Electronic imaging is in the grip of three distinct trends: decreasing image sensor sizes, increasing pixel counts, and the increasing use of image sensors for low-end applications. Smaller sensors demand smaller lens systems, whereas more pixels demand higher-quality lens systems. Downscaling conventional motorized auto-focus or zoom systems would lead to camera modules too expensive for low-end applications like camera phones. Therefore, it is not surprising that most camera phones on the market are equipped with fixed-focus lenses, which lead to out of focus pictures in most situations.
In the 17th century, Stephan Gray built several microscopes that featured a water drop as the lens. The drop was centered in a hole drilled in a plate. By using different drill diameters, he produced drop lenses of various curvatures in order to vary the magnification factor. Today, we have a much more sophisticated method to vary the curvature of a water drop that offers an avenue to very small, high-quality, low-cost auto-focus and zoom cameras. Liquid Lens
Water consists of polar molecules that can be attracted by an electric field. Using an electric field, it is thus possible to change the shape of a water drop (conductor). Gorman et al. were the first to use this "electrowetting effect" to demonstrate a variable-drop lens by placing a droplet on a transparent electrode.1 The main problem with their lens was keeping it centered around the optical axis.
Figure 1. In the "off" state (top), the lens is convex. In the "on" state (middle), the lens becomes concave. The lens can be brought to various states by an applied voltage (bottom).
In our configuration, we do not have this centering problem (see figure 1).2 We coat a short glass tube with a 50-nm thin electrode, formed of indium tin oxide (ITO). The tube may also be formed of a metal, but the use of ITO allows observation from the side. An additional 3-µm-thick parylene-nitrogen layer on the inside of the ITO tube acts as an insulator between the electrode and the water. To force the water volume into a convex shape, we apply a top coat of a water-repelling fluoropolymer (AF-1600) by dipcoating. We fill the tube with an insulatora mixture of phenyl methyl siloxanes that has the same density as water in order to make the curvature of the interface between the liquids perfectly spherical and independent of orientation.
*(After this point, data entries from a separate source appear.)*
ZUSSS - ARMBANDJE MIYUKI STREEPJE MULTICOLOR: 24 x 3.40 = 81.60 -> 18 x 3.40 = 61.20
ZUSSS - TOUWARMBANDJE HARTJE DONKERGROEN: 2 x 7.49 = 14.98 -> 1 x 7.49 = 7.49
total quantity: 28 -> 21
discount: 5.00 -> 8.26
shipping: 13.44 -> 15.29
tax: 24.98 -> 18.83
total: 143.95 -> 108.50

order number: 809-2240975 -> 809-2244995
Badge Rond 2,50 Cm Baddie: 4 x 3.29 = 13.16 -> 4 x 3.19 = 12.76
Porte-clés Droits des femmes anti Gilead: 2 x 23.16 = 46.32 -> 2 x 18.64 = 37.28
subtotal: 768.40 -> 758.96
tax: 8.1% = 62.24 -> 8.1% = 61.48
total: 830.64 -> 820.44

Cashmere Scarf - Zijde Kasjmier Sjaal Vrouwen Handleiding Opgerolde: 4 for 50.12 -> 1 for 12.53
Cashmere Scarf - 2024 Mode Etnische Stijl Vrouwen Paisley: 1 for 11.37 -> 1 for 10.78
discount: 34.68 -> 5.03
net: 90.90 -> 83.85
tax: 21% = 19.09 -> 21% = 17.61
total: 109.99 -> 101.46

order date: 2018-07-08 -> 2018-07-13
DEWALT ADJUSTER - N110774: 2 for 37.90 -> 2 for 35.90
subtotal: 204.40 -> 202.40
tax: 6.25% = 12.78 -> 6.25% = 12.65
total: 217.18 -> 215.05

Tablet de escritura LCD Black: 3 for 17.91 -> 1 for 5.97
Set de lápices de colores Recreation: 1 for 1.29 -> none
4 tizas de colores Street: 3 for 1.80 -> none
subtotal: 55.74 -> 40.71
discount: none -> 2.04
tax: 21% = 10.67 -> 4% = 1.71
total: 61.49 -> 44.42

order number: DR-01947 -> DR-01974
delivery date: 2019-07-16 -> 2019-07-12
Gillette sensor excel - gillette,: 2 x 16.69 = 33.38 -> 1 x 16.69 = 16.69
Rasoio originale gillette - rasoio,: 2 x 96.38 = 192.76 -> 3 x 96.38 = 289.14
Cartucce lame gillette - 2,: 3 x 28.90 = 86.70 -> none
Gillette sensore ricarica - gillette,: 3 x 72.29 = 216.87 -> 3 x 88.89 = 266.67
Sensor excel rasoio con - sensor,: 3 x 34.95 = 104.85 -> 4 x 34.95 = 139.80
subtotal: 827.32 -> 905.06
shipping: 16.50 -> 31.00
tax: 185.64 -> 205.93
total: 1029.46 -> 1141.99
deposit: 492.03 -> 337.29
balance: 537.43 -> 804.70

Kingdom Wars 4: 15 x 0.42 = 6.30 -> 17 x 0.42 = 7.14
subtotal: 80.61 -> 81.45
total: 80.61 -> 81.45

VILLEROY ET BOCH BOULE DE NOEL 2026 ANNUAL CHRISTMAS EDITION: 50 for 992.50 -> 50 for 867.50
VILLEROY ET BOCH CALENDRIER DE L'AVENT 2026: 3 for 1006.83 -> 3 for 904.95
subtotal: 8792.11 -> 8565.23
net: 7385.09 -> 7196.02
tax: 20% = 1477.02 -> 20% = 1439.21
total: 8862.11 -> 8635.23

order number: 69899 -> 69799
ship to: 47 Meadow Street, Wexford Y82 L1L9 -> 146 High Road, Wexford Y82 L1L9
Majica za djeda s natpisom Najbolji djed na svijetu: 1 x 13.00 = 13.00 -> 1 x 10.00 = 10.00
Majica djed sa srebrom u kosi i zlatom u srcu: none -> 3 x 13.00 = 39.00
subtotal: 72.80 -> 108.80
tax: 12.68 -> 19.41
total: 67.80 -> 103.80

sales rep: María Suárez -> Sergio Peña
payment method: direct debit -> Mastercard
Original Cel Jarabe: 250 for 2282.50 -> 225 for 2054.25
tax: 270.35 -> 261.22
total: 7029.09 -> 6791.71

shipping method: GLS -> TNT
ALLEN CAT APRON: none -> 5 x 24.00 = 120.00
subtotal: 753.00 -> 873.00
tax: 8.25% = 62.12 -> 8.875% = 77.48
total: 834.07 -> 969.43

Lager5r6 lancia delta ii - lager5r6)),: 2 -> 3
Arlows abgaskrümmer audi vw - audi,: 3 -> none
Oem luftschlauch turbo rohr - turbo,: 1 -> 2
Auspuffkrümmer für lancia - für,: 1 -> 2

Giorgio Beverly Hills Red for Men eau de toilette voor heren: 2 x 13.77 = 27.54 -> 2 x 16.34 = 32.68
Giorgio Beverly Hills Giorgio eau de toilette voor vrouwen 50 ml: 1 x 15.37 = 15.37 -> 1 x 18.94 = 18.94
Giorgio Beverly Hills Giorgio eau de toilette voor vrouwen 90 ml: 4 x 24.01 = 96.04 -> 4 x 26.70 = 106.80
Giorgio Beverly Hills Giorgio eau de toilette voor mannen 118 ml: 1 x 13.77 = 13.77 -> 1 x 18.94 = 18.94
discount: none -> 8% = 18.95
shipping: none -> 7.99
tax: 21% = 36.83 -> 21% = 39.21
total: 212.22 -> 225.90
When a voltage is applied between the water and the wall electrode, the polar water molecules are attracted toward the wall. The volume of the liquids is constant, so the curvature of their interface will change. If the liquids have different refractive indices, their interface acts as a variable-focus lens.
The dioptric power of this liquid lens depends on the refractive indices of the materials and the radius of curvature of the interface. For a typical 3-mm-diameter lens, the dioptric power can be controlled between -100 and +50 diopters. This range is much wider than the range in the human eye, which can be varied between +20 and +24 diopters only. When used in a camera, the liquid lens needs only a small fraction of its range to focus from a few centimetres to infinity. For zoom cameras (two liquid lenses in series), however, the whole range can be used to obtain a large zoom factor. Portable Applications
Requiring portability in an electronic imager imposes many constraints on the system. It should be compact, lightweight, and consume minimal power. It should also be shock resistant, particularly in the case of camera phones, and be able to withstand extreme temperatures.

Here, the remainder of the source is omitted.